Recorded data:
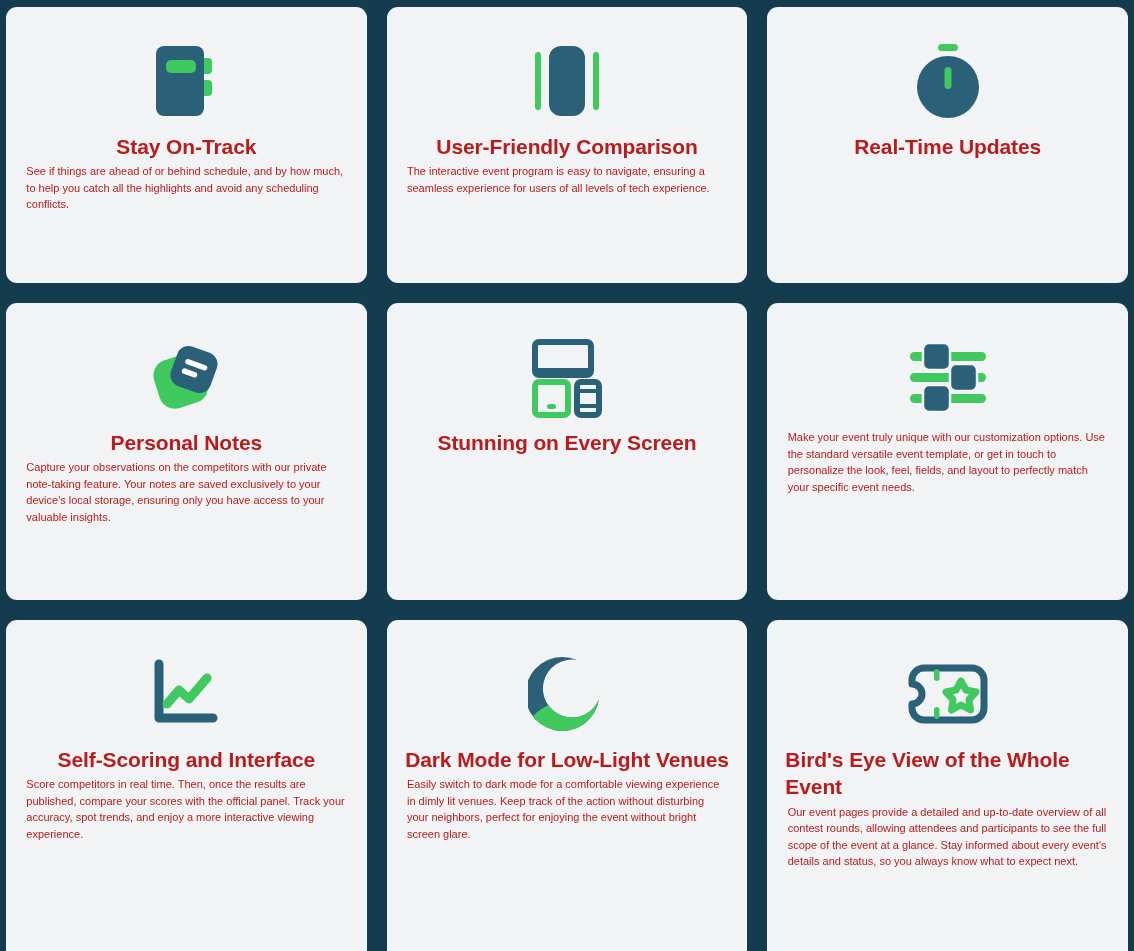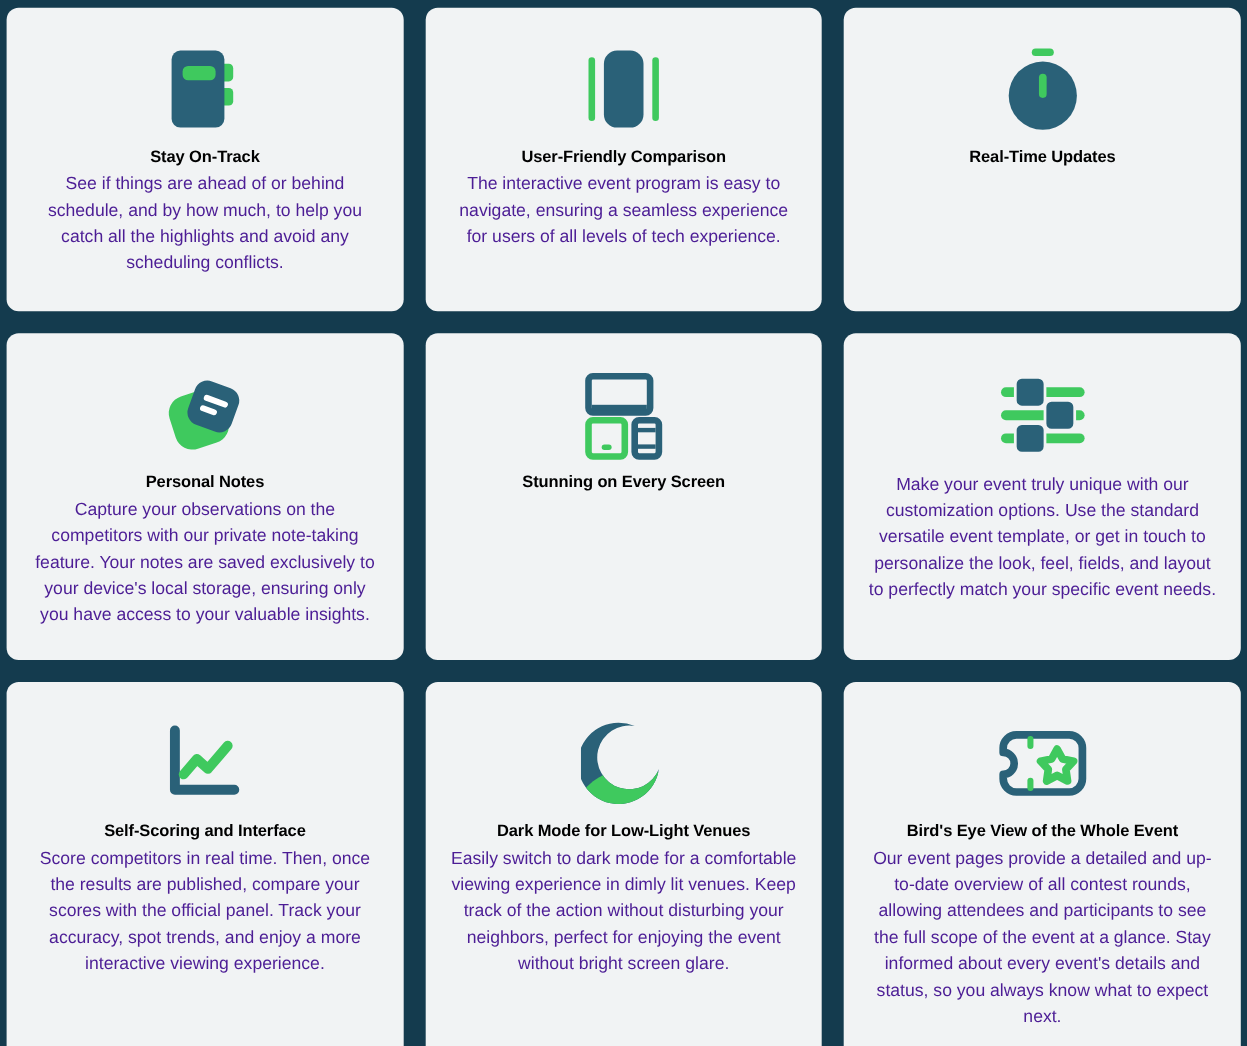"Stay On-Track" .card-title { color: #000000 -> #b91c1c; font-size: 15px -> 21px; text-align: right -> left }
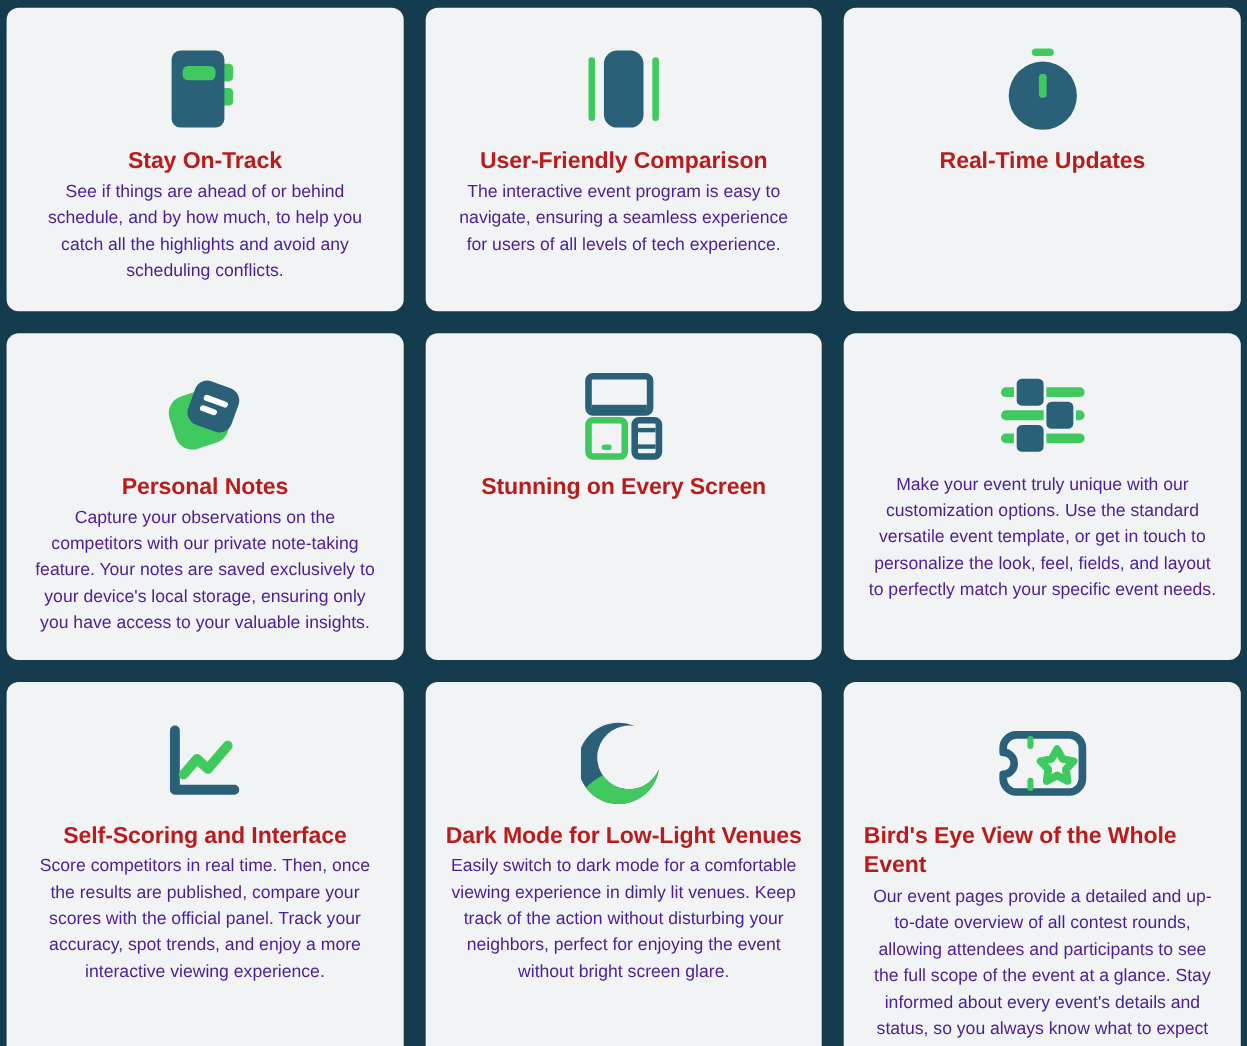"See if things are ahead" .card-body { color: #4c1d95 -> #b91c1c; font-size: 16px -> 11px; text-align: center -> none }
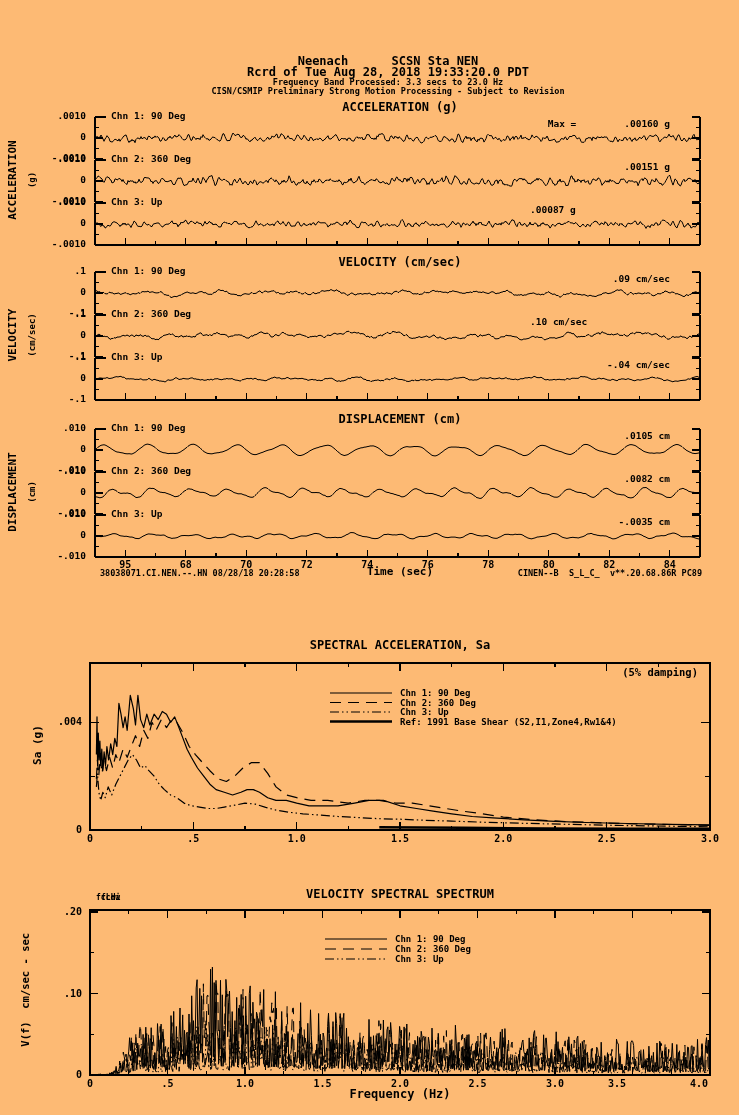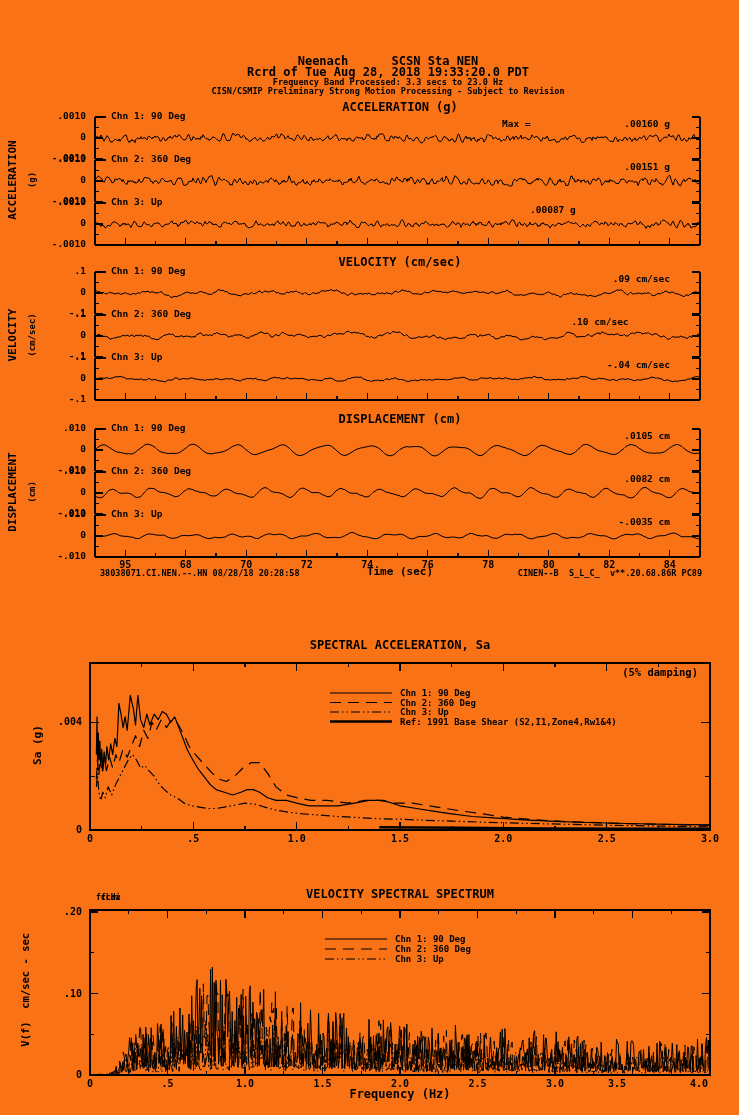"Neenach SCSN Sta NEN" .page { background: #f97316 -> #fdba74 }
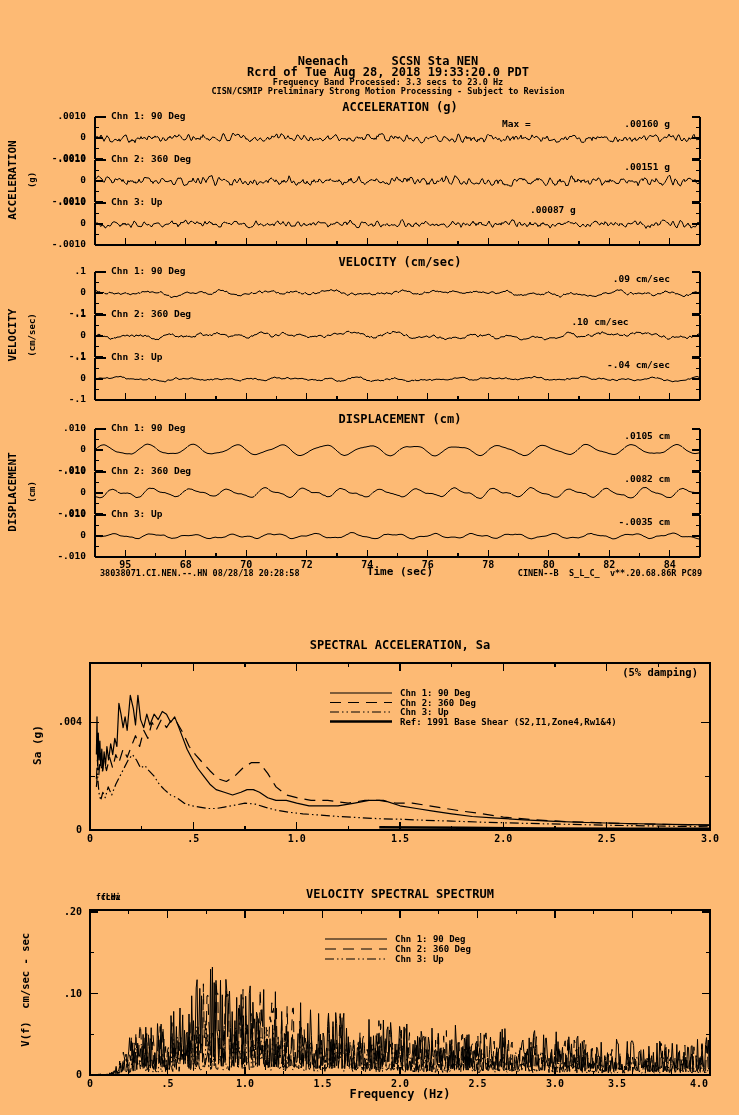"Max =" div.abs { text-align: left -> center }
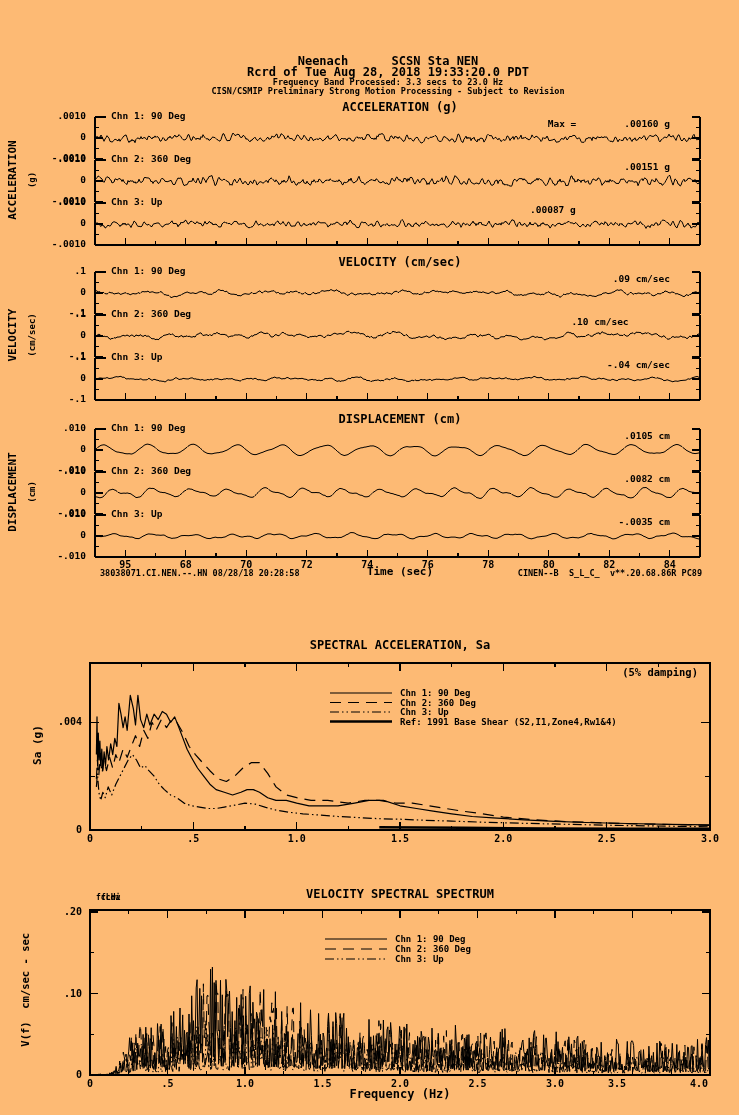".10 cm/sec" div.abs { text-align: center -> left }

The problem: Could you set down every entry above exactly as it stands, with no images?

Result:
"Stay On-Track" .card-title { color: #000000 -> #b91c1c; font-size: 15px -> 21px; text-align: right -> left }
"See if things are ahead" .card-body { color: #4c1d95 -> #b91c1c; font-size: 16px -> 11px; text-align: center -> none }
"Neenach SCSN Sta NEN" .page { background: #f97316 -> #fdba74 }
"Max =" div.abs { text-align: left -> center }
".10 cm/sec" div.abs { text-align: center -> left }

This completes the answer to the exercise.